You are viewing a plain text version of this content. The canonical link for it is here.

Posted to solr-user@lucene.apache.org by Anshul Sharma <an...@gmail.com> on 2015/12/21 08:18:20 UTC

TPS with Solr Cloud

Hi,
I am trying to evaluate solr for one of my project for which i need to
check the scalability in terms of tps(transaction per second) for my
application.
I have configured solr on 1 AWS server as standalone application which is
giving me a tps of ~8000 for my query.
In order to test the scalability, i have done sharding of the same data
across two AWS servers with 2.5 milion records each .When i try to query
the cluster with the same query as before it gives me a tps of ~2500 .
My understanding is the tps should have been increased in a cluster as
these are two different machines which will perform separate I/O operations.
I have not configured any seperate load balancer as the document says that
by default solr cloud will perform load balancing in a round robin fashion.
Can you please help me in understanding the issue.

Re: TPS with Solr Cloud

Posted by Walter Underwood <wu...@wunderwood.org>.

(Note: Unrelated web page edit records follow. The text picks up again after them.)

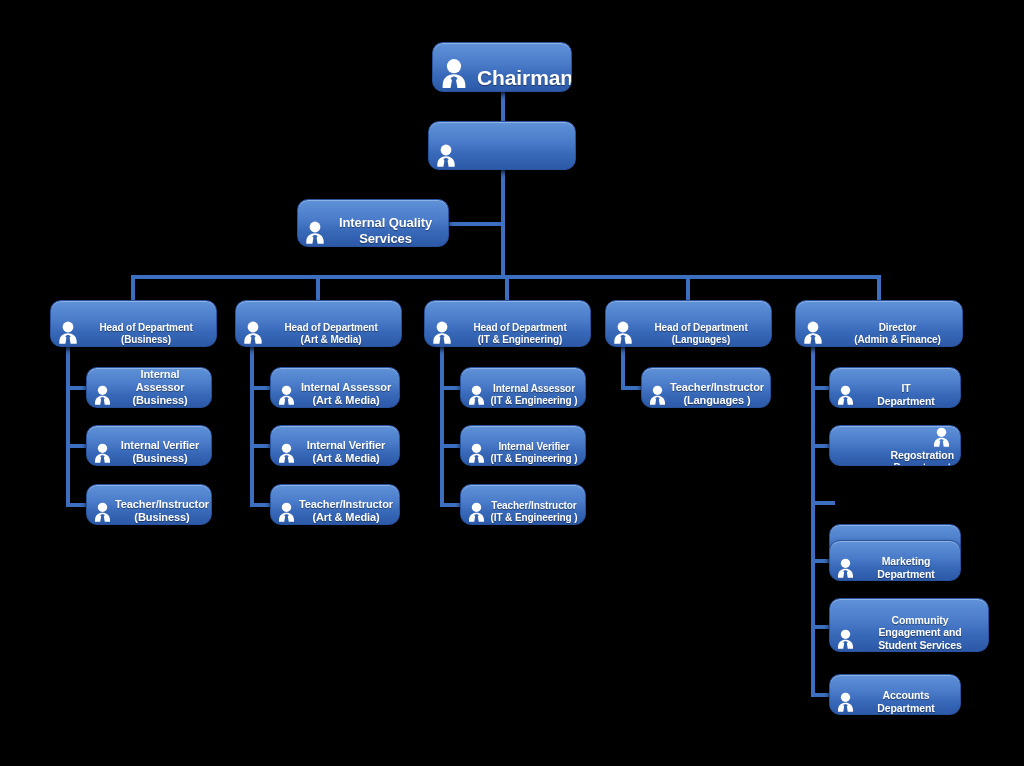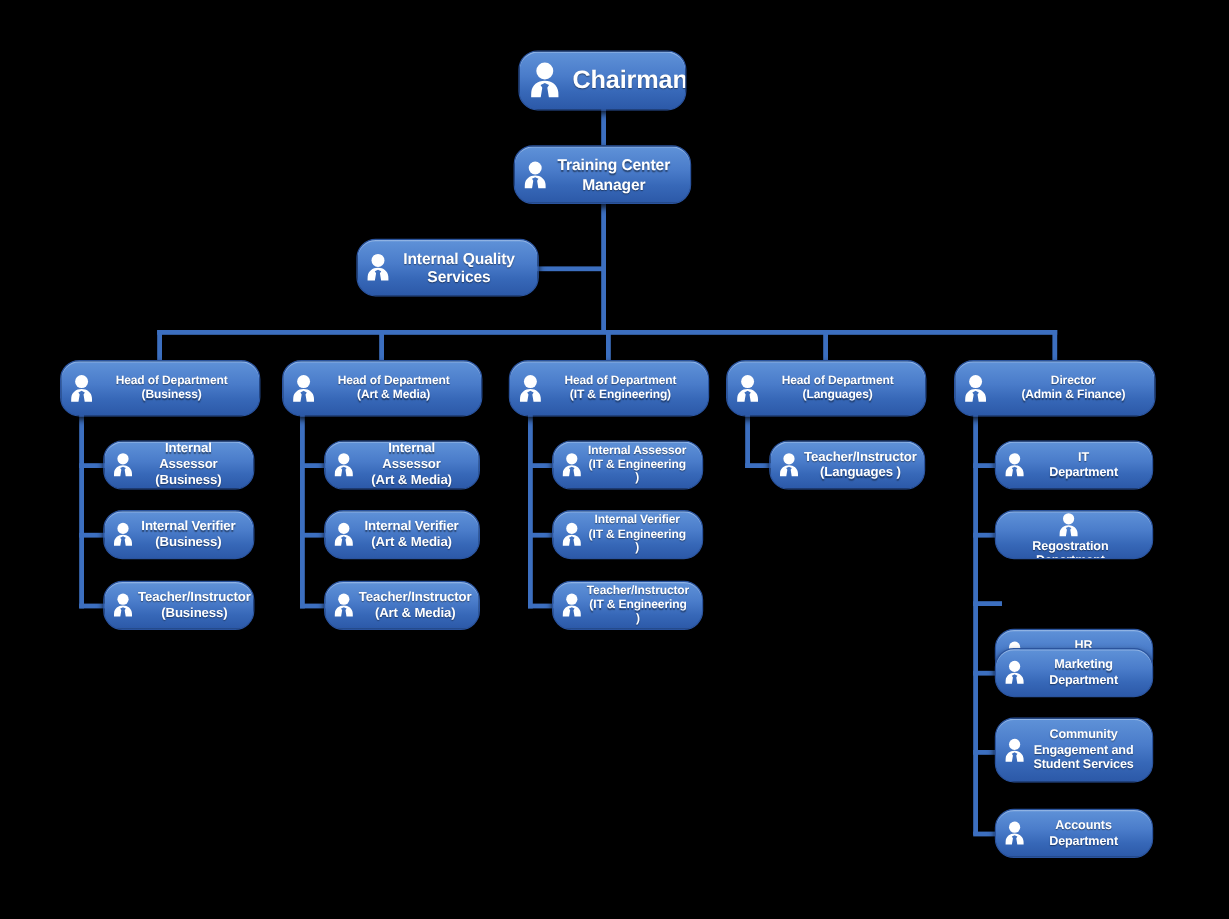--- a/index.html
+++ b/index.html
@@ -35,14 +35,14 @@
   .node {
     position: absolute;
     box-sizing: border-box;
-    border-radius: 16px;
+    border-radius: 11px;
     background: linear-gradient(to bottom, #5f92d8 0%, #4a7cca 42%, #3768b8 70%, #2c59a8 100%);
     border: 1px solid #2a539d;
     box-shadow: 0 3px 5px rgba(0,0,0,0.75),
                 inset 0 1px 0 rgba(255,255,255,0.30);
     display: flex;
-    align-items: center;
-    padding: 0 12px 0 6px;
+    align-items: flex-end;
+    padding: 0 6px 0 6px;
     color: #ffffff;
     overflow: hidden;
   }

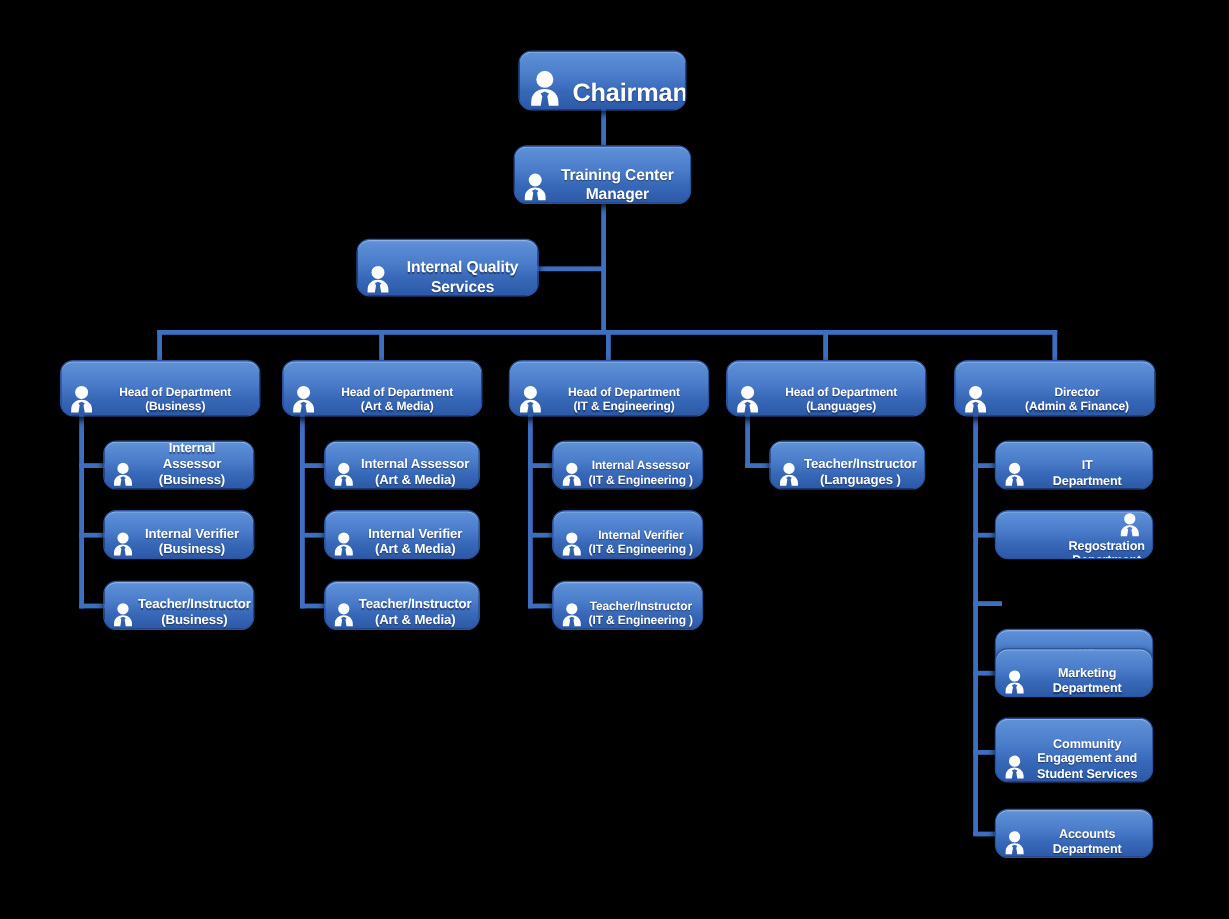--- a/index.html
+++ b/index.html
@@ -147,8 +147,6 @@
           <path d="M11 13.2c-4.6 0-8.2 2.9-8.6 7.2-.1 1.2-.1 2.4-.1 3.4h6.1l1-6.1-1.1-1.7 2.7-1.3 2.7 1.3-1.1 1.7 1 6.1h6.1c0-1 0-2.2-.1-3.4-.4-4.3-4-7.2-8.6-7.2z" fill="#ffffff"></path>
         </svg>
     </span>
-    <span class="label">Training Center
-Manager</span>
   </div>
 
   <div class="node n-l3" style="left:297px; top:199px; width:152px; height:48px;">

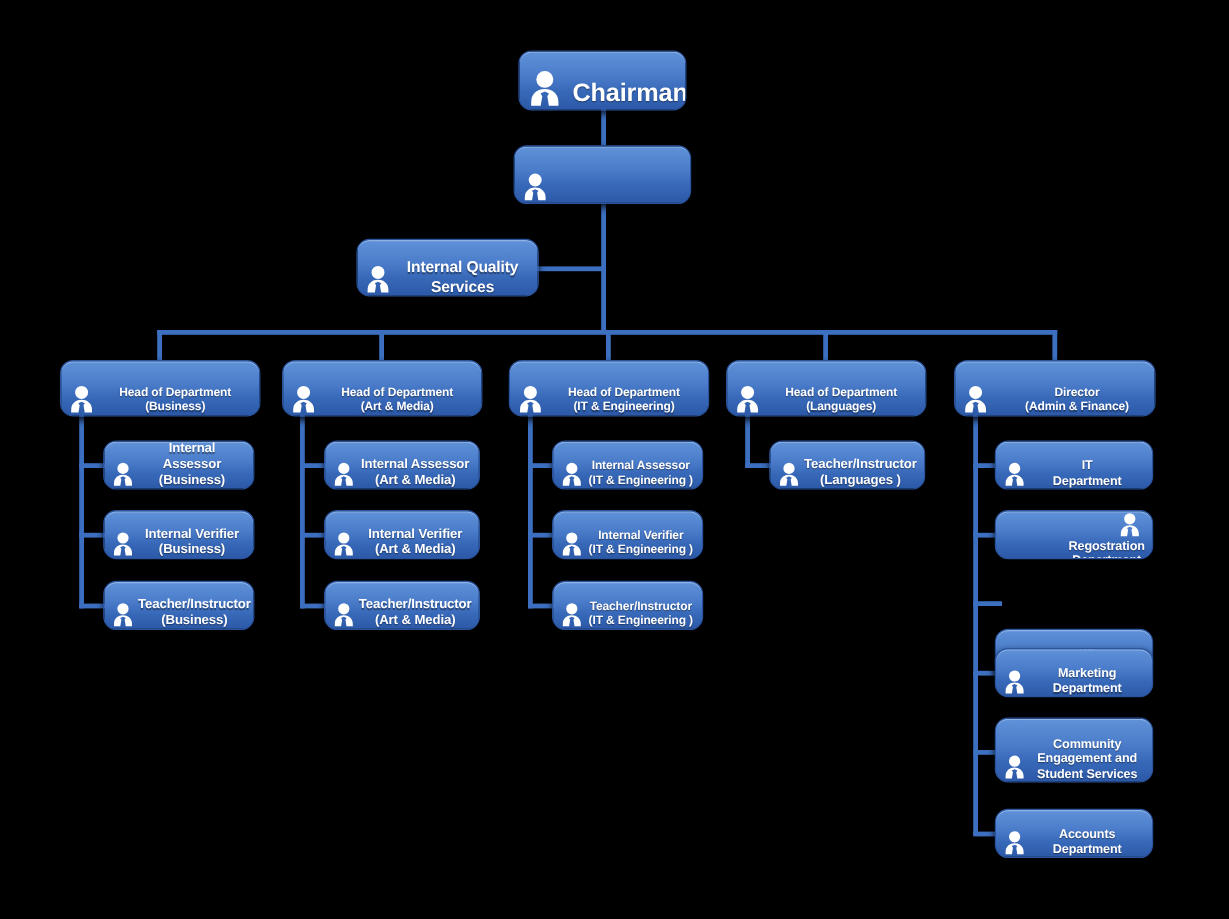--- a/index.html
+++ b/index.html
@@ -369,7 +369,7 @@
 Department</span>
   </div>
 
-  <div class="node n-right" style="left:829px; top:598px; width:132px; height:54px;">
+  <div class="node n-right" style="left:829px; top:598px; width:160px; height:54px;">
     <span class="ico">
       <svg viewBox="0 0 22 26">
           <circle cx="11" cy="7" r="5.4" fill="#ffffff"></circle>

How many documents do you have? How big is the index?

You can increase total throughput with replicas. Shards will make it slower, but allow more documents.

At 8000 queries/s, I assume you are using the same query over and over. If so, that is a terrible benchmark. Everything is served out of cache.

Test with production logs. Choose logs where the number of distinct queries is much larger than your cache sizes. If your caches are 1024, it would be good to have a 100K distinct queries. That might mean of total log size of a few million queries.

wunder
Walter Underwood
wunder@wunderwood.org
http://observer.wunderwood.org/  (my blog)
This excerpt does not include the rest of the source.